Subsequent efforts to limit the powers of the Controlling Board, which is chaired by Kasich staffer Randy Cole and appropriates taxpayer money without hearing any opponent testimony, have stalled in the General Assembly. Interestingly, $300 million just happens to be the magic number that a Senate proposal would still allow the Controlling Board to spend.
Jim Siegel at The Columbus Dispatch casually marginalized “ultra-conservative” opponents of Medicaid expansion in a June 4 HB 483 story that has since been rewritten without acknowledgment — a common Dispatch practice.
“With the bitterness of a Medicaid expansion they opposed still fresh for some Republican lawmakers, concerns over how Gov.

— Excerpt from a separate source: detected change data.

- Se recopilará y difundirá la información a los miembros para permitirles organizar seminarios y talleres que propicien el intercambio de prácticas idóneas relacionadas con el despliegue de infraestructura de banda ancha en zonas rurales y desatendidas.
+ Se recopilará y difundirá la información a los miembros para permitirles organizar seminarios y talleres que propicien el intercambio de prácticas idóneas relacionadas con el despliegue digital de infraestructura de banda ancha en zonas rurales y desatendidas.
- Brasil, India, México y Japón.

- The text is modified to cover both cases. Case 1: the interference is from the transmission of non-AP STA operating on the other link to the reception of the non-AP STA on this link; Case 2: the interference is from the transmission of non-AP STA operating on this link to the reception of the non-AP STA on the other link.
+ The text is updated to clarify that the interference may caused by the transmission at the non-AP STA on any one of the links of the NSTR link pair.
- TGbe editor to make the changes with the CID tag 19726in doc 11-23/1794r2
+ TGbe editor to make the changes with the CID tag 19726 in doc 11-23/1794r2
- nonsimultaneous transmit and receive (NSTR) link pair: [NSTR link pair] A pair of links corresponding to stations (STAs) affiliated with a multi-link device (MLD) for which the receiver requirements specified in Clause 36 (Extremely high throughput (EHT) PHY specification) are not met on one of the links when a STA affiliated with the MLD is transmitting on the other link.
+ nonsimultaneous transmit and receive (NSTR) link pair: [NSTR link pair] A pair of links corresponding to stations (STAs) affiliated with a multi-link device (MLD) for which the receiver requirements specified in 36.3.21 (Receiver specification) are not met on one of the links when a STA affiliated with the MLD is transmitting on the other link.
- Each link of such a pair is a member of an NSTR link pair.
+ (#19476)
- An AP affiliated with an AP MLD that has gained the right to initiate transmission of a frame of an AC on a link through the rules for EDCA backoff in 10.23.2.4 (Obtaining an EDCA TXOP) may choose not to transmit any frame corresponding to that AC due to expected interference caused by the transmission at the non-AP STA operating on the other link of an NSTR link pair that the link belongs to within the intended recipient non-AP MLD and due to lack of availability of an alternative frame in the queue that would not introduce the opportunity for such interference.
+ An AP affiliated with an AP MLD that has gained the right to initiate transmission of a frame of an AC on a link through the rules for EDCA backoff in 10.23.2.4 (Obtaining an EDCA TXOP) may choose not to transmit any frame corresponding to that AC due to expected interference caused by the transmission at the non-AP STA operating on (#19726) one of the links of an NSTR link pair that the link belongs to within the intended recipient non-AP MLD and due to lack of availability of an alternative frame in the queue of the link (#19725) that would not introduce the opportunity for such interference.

John Kasich could utilize a new $300 million Medicaid reserve fund forced GOP leaders to scramble yesterday to get enough House support to pass an off-year budget bill,” Siegel’s story now reads.
The language that prompted concern from House conservatives follows. Strikethrough indicates text removed from the version of HB 483 initially approved by the House, and underline indicates new text added by the Senate.
Notwithstanding section 131.44 of the Revised Code, cash shall not be transferred to the Income Tax Reduction Fund prior to July 1, 2015 of the surplus revenue, as that term is defined in that section, that exists on June 30, 2014, after the transfer of cash to the Budget Stabilization Fund (Fund 7013) required under division (B)(1)(a) of section 131.44 of the Revised Code, up to $300,000,000 cash shall be transferred by the Director of Budget and Management from the General Revenue Fund to the Medicaid Reserve Fund (Fund 5Y80).